Mulher seminua achada morta no Jd. Sto. Antônio em Embu segue sem identificação

Mulher seminua achada morta no Jd. Sto. Antônio em Embu segue sem identificação

ADILSON OLIVEIRA
Especial para o VERBO ONLINE, em Embu das Artes

A mulher seminua encontrada morta em um terreno baldio no Jardim Santo Antônio, em Embu das Artes, na segunda-feira (13), ainda não foi identificada. Se nenhum familiar fizer o reconhecimento no Instituto Médico Legal de Taboão da Serra até sexta-feira, ela será enterrada como indigente.

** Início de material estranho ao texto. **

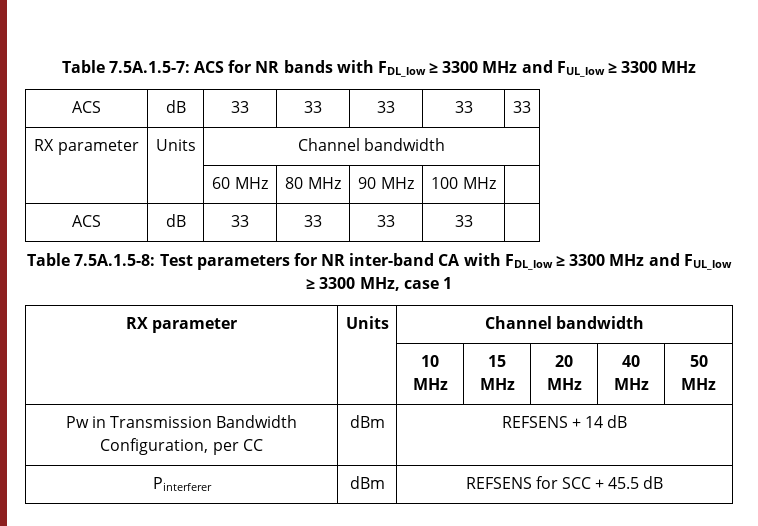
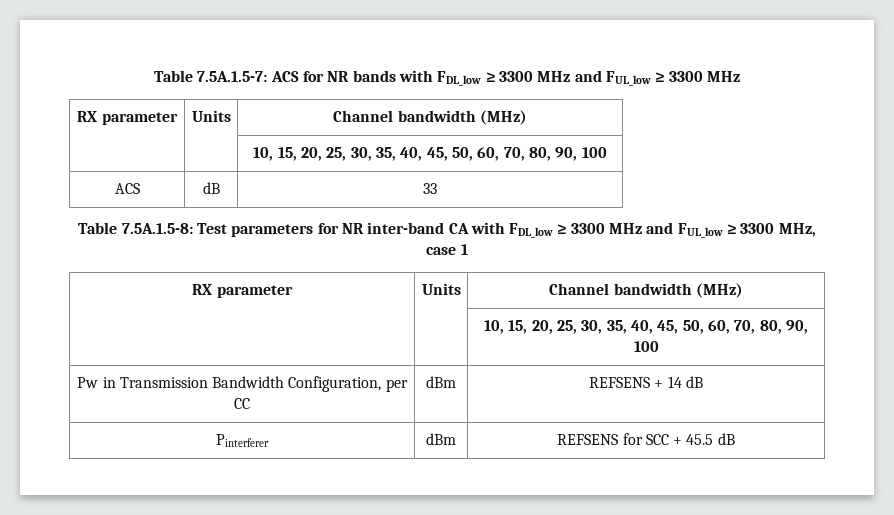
  Table 7.5A.1.5-7: ACS for NR bands with FDL_low ≥ 3300 MHz and FUL_low ≥ 3300 MHz
- ACS | dB | 33 | 33 | 33 | 33 | 33
- RX parameter | Units | Channel bandwidth
- | | 60 MHz | 80 MHz | 90 MHz | 100 MHz |
- ACS | dB | 33 | 33 | 33 | 33 |
+ RX parameter | Units | Channel bandwidth (MHz)
+ | | 10, 15, 20, 25, 30, 35, 40, 45, 50, 60, 70, 80, 90, 100
+ ACS | dB | 33
  Table 7.5A.1.5-8: Test parameters for NR inter-band CA with FDL_low ≥ 3300 MHz and FUL_low ≥ 3300 MHz, case 1
- RX parameter | Units | Channel bandwidth
- | | 10 MHz | 15 MHz | 20 MHz | 40 MHz | 50 MHz
+ RX parameter | Units | Channel bandwidth (MHz)
+ | | 10, 15, 20, 25, 30, 35, 40, 45, 50, 60, 70, 80, 90, 100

Parda e com cabelo curto, a vítima aparentava ter cerca de 30 anos, usava blusa branca, tinha um anel no dedo anular esquerdo e possuía uma tatuagem nas costas próxima à nuca.

Mulher seminua em terreno baldio no Jardim Santo Antônio

Mulher seminua em meio a lixo e entulho em terreno baldio no Jardim Santo Antônio, encontrada na 2ª-feira

Deixada em meio a muito lixo e entulho, de bruços, a mulher tinha sinais de estrangulamento e pode ter sofrido abuso sexual – a parte de baixo do corpo estava sem roupa. Aparentemente, foi assassinada em outro lugar e largada no local. Ela não deve ter sido morta muito antes do dia em que foi achada, não deve ter permanecido no terreno baldio por muito tempo, já que o corpo ainda estava em bom estado de conservação, não estava em decomposição ainda.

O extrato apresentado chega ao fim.